Prompt:
Print exactly the lines from the one containing "[90,243,131,254] fasd's ->" through the last line of the records below, both included, and nothing else; omit any pictures.

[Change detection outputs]
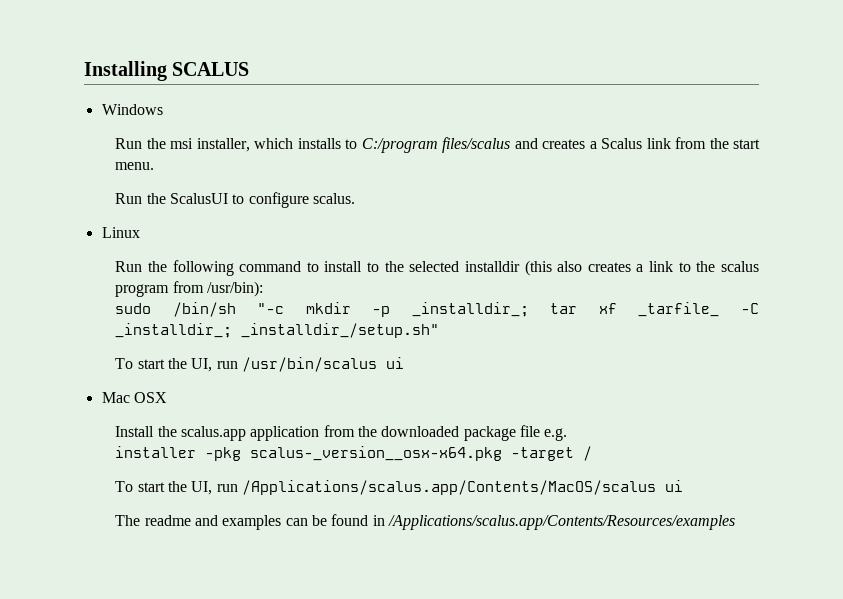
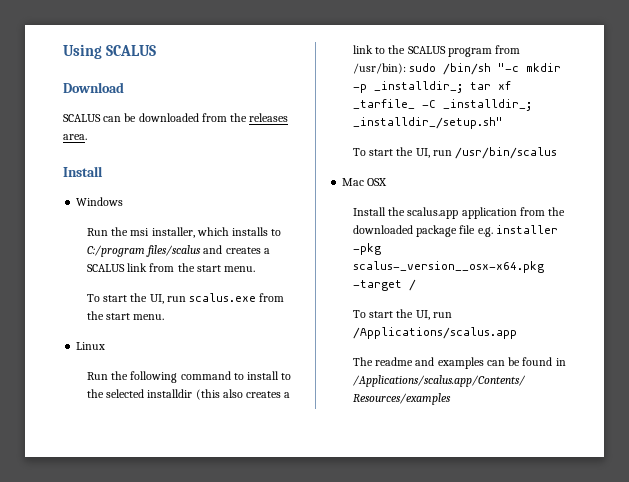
[84,61,250,81] Installing SCALUS -> [63,44,157,59] [63,82,124,93] [63,113,289,122] [63,134,87,140] [63,166,103,177] Using SCALUS // Download // SCALUS can be downloaded from the releases area. // Install
[601,138,643,149] Scalus -> [86,264,125,272] SCALUS
[115,192,355,208] Run the ScalusUI to configure scalus. -> [86,293,285,304] [86,311,165,320] To start the UI, run scalus.exe from the start menu.
[721,261,760,272] scalus -> [407,46,446,54] SCALUS
(263, 289) // -> (406, 68) none
[385,357,404,369] ui -> (558, 153) none
(568, 434) // -> (493, 232) none
[241,480,683,495] /Applications/scalus.app/Contents/MacOS/scalus ui -> [352,327,517,339] /Applications/scalus.app

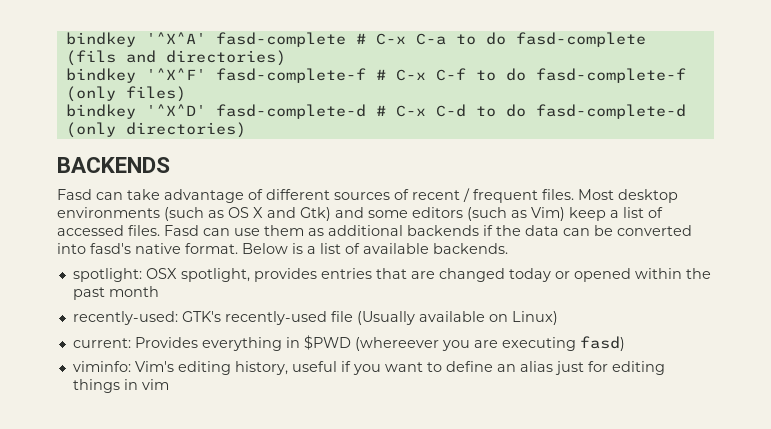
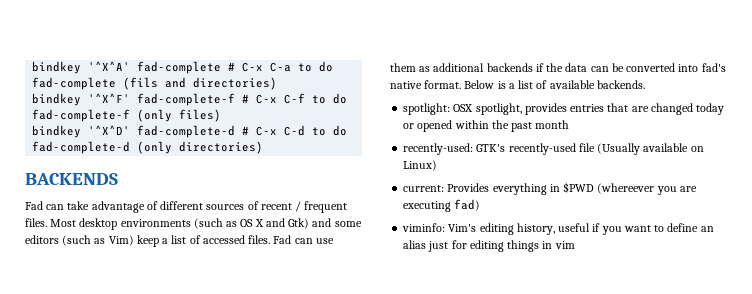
[215,32,346,47] fasd-complete -> [137,61,222,74] fad-complete
[515,32,646,47] fasd-complete -> [32,77,117,90] fad-complete
[215,68,366,83] fasd-complete-f -> [137,93,236,106] fad-complete-f
[535,68,686,83] fasd-complete-f -> [32,109,131,122] fad-complete-f
[215,104,366,119] fasd-complete-d -> [137,125,236,138] fad-complete-d
[535,104,686,119] fasd-complete-d -> [32,141,131,154] fad-complete-d
[57,189,92,200] Fasd -> [25,201,43,210] Fad
[164,225,199,236] Fasd -> [273,235,292,244] Fad
[90,243,131,254] fasd's -> [701,63,726,72] fad's
[579,336,625,351] fasd) -> [454,199,481,211] fad)

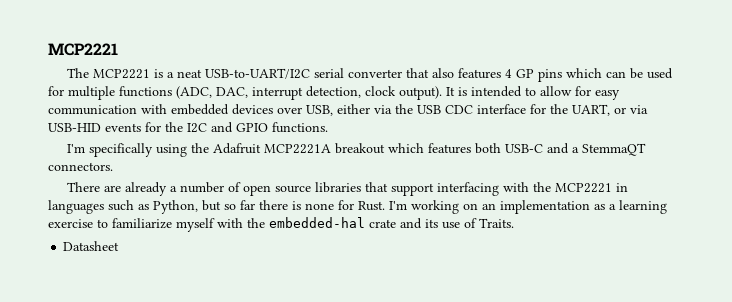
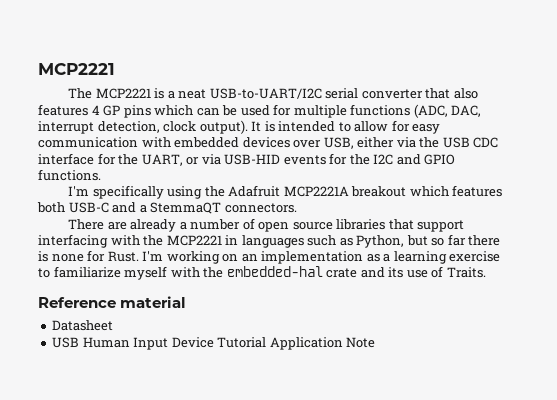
(514, 223) none -> [38,296,187,308] // Reference material
(120, 246) none -> [52,337,376,350] // USB Human Input Device Tutorial Application Note

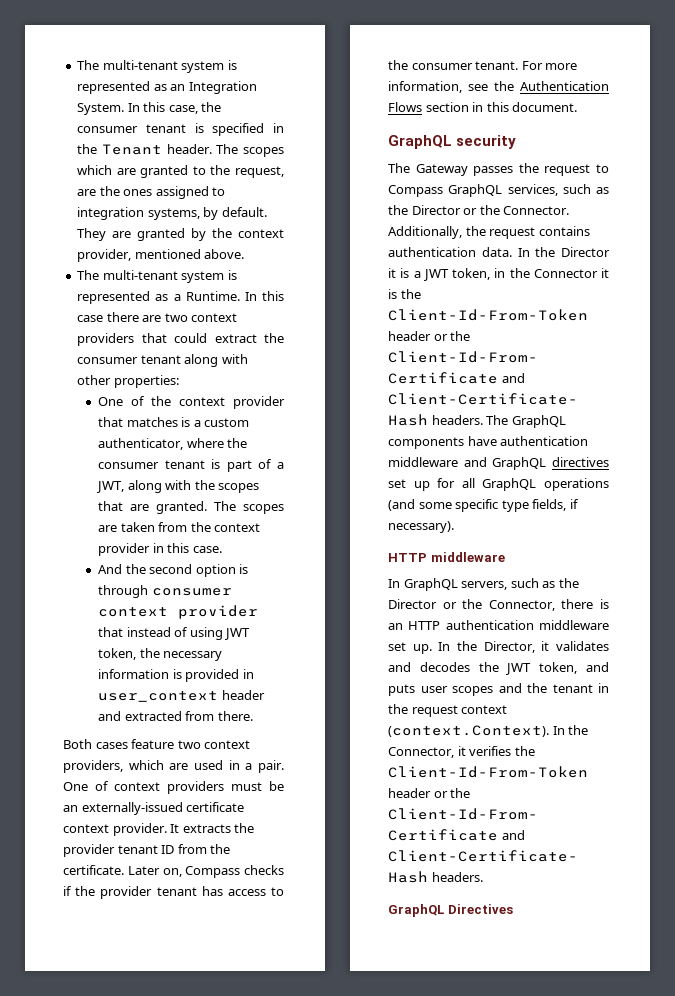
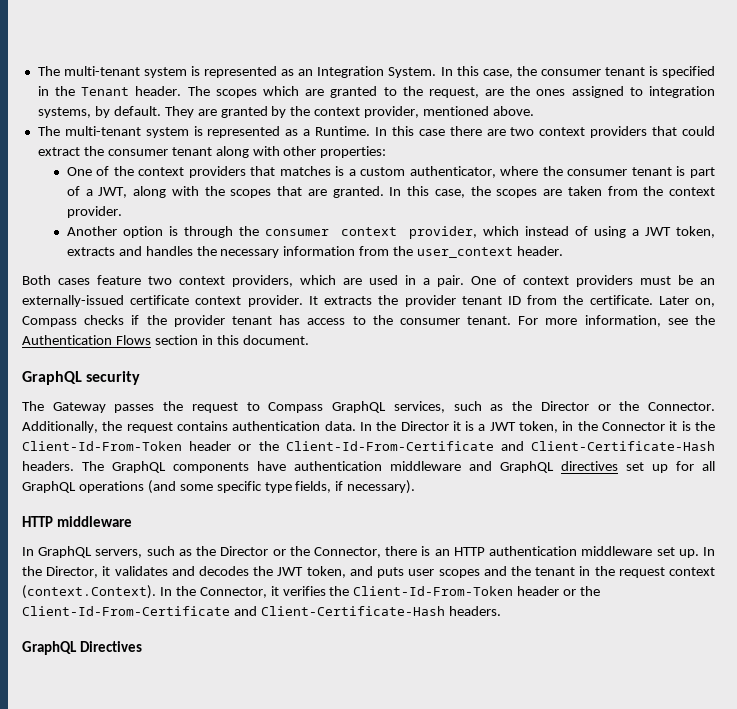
[233,396,285,409] provider -> [188,166,246,178] providers
[214,501,237,511] The -> [389,186,491,198] In this case, the
[98,543,222,556] [98,564,193,574] provider in this case. // And the second -> [66,206,122,218] [66,226,117,236] provider. // Another
(149, 591) none -> [238,226,259,236] the
[178,605,259,619] [98,627,124,637] provider that -> [409,226,520,239] provider, which
[224,628,251,640] [98,648,223,661] [98,669,254,682] [98,690,265,702] [98,711,253,721] JWT token, the necessary information is provided in user_context header and extracted from there. -> [632,226,715,238] [66,246,564,258] a JWT token, extracts and handles the necessary information from the user_context header.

Response:
[90,243,131,254] fasd's -> [701,63,726,72] fad's
[579,336,625,351] fasd) -> [454,199,481,211] fad)

(514, 223) none -> [38,296,187,308] // Reference material
(120, 246) none -> [52,337,376,350] // USB Human Input Device Tutorial Application Note

[233,396,285,409] provider -> [188,166,246,178] providers
[214,501,237,511] The -> [389,186,491,198] In this case, the
[98,543,222,556] [98,564,193,574] provider in this case. // And the second -> [66,206,122,218] [66,226,117,236] provider. // Another
(149, 591) none -> [238,226,259,236] the
[178,605,259,619] [98,627,124,637] provider that -> [409,226,520,239] provider, which
[224,628,251,640] [98,648,223,661] [98,669,254,682] [98,690,265,702] [98,711,253,721] JWT token, the necessary information is provided in user_context header and extracted from there. -> [632,226,715,238] [66,246,564,258] a JWT token, extracts and handles the necessary information from the user_context header.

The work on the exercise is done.